In‐hospital growth of preterm infants remains a challenge in clinical practice. The high nutrient demands of preterm infants often lead to growth faltering. For preterm infants who cannot be fed maternal or donor breast milk or may require supplementation, preterm formulas with fat in the form of medium chain triglycerides (MCTs) or long chain triglycerides (LCTs) may be chosen to support nutrient utilization and to improve growth. MCTs are easily accessible to the preterm infant with an immature digestive system, and LCTs are beneficial for central nervous system development and visual function. Both have been incorporated into preterm formulas in varying amounts, but their effects on the preterm infant's short‐term growth remain unclear. This is an update of a review originally published in 2002, then in 2007.
To determine the effects of formula containing high as opposed to low MCTs on early growth in preterm infants fed a diet consisting primarily of formula.

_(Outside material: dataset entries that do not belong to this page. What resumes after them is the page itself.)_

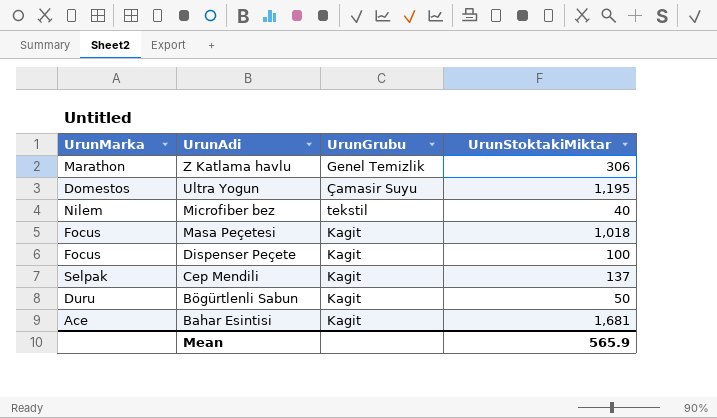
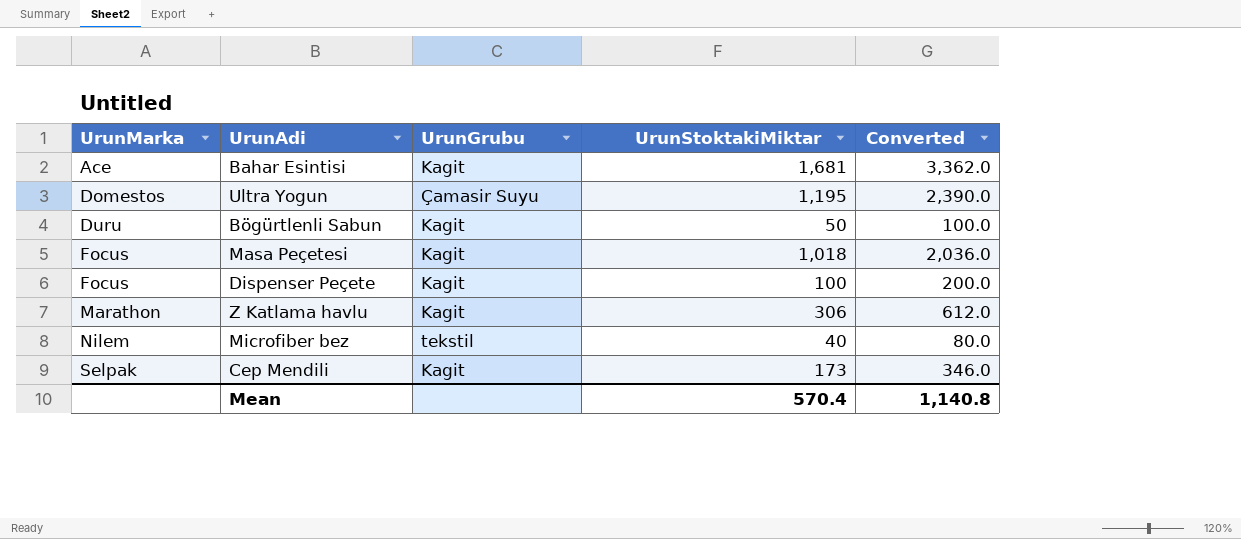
row order: UrunAdi descending -> UrunMarka ascending
column Converted | formula: none -> [UrunStoktakiMiktar] * 2
Z Katlama havlu | UrunGrubu: Genel Temizlik -> Kagit
Cep Mendili | UrunStoktakiMiktar: 137 -> 173
Mean | UrunStoktakiMiktar: 565.9 -> 570.4

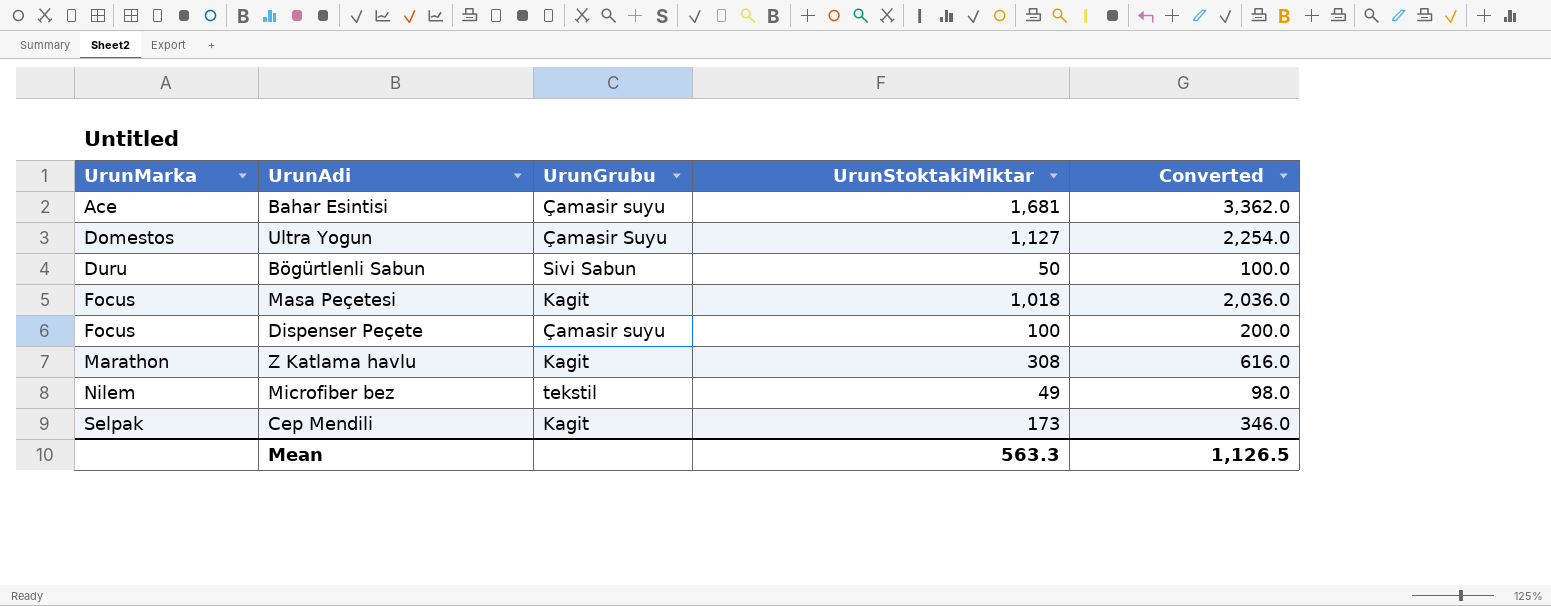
Bahar Esintisi | UrunGrubu: Kagit -> Çamasir suyu
Ultra Yogun | UrunStoktakiMiktar: 1,195 -> 1,127
Ultra Yogun | Converted: 2,390.0 -> 2,254.0
Bögürtlenli Sabun | UrunGrubu: Kagit -> Sivi Sabun
Dispenser Peçete | UrunGrubu: Kagit -> Çamasir suyu
Z Katlama havlu | UrunStoktakiMiktar: 306 -> 308
Z Katlama havlu | Converted: 612.0 -> 616.0
Microfiber bez | UrunStoktakiMiktar: 40 -> 49
Microfiber bez | Converted: 80.0 -> 98.0
Mean | UrunStoktakiMiktar: 570.4 -> 563.3
Mean | Converted: 1,140.8 -> 1,126.5

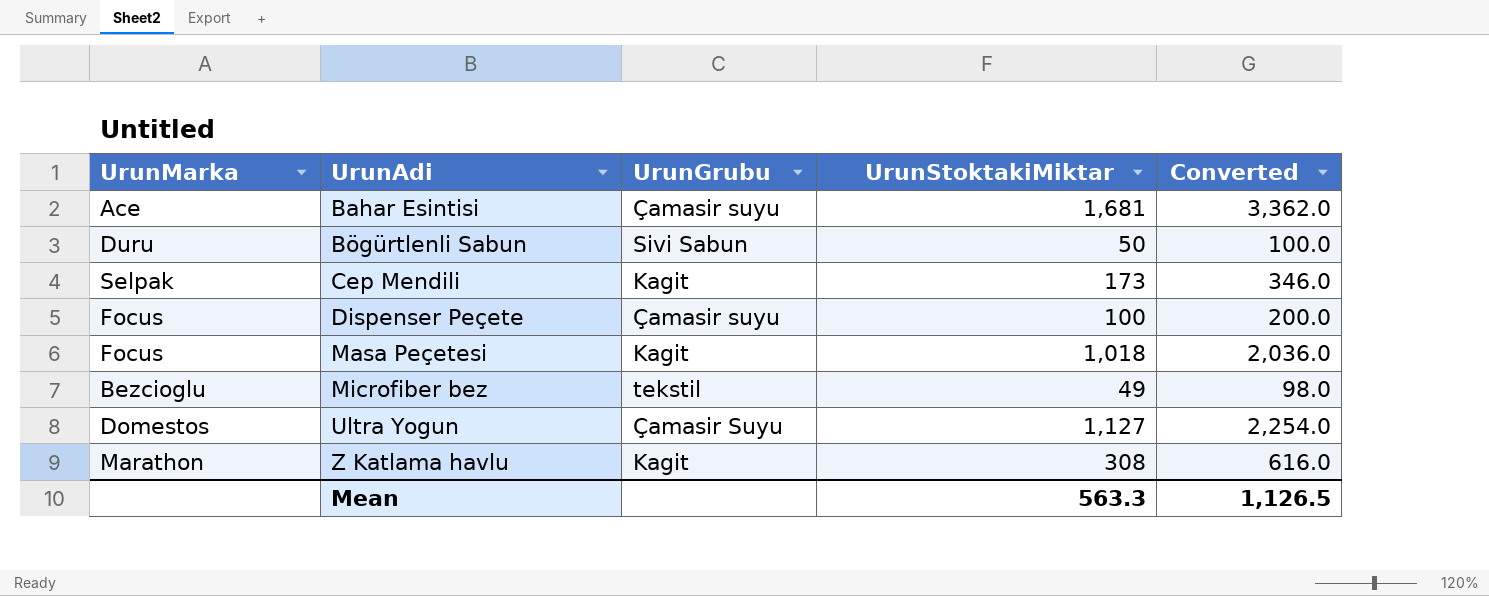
row order: UrunMarka ascending -> UrunAdi ascending
Microfiber bez | UrunMarka: Nilem -> Bezcioglu

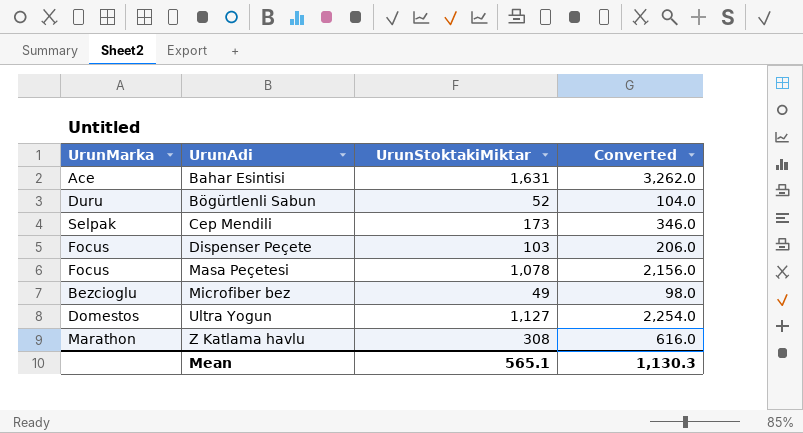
column UrunGrubu | position: 3 -> none
Bahar Esintisi | UrunStoktakiMiktar: 1,681 -> 1,631
Bahar Esintisi | Converted: 3,362.0 -> 3,262.0
Bögürtlenli Sabun | UrunStoktakiMiktar: 50 -> 52
Bögürtlenli Sabun | Converted: 100.0 -> 104.0
Dispenser Peçete | UrunStoktakiMiktar: 100 -> 103
Dispenser Peçete | Converted: 200.0 -> 206.0
Masa Peçetesi | UrunStoktakiMiktar: 1,018 -> 1,078
Masa Peçetesi | Converted: 2,036.0 -> 2,156.0
Mean | UrunStoktakiMiktar: 563.3 -> 565.1
Mean | Converted: 1,126.5 -> 1,130.3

We used the standard search strategy of Cochrane Neonatal to search Cochrane Central Register of Controlled Trials (CENTRAL; 2020, Issue 8), in the Cochrane Library; Ovid MEDLINE Epub Ahead of Print, In‐Process & Other Non‐Indexed Citations, Ovid MEDLINE(R) Daily, and Ovid MEDLINE(R); MEDLINE via PubMed for the previous year; and Cumulative Index to Nursing and Allied Health Literature (CINAHL), on 16 September 2020. We also searched clinical trials databases and the reference lists of retrieved articles for randomized controlled trials (RCTs) and quasi‐RCTs.Selection criteriaWe included all randomized and quasi‐randomized trials comparing the effects of feeding high versus low MCT formula (for a minimum of five days) on the short‐term growth of preterm (< 37 weeks' gestation) infants. We defined high MCT formula as 30% or more by weight, and low MCT formula as less than 30% by weight. The infants must be on full enteral diets, and the allocated formula must be the predominant source of nutrition.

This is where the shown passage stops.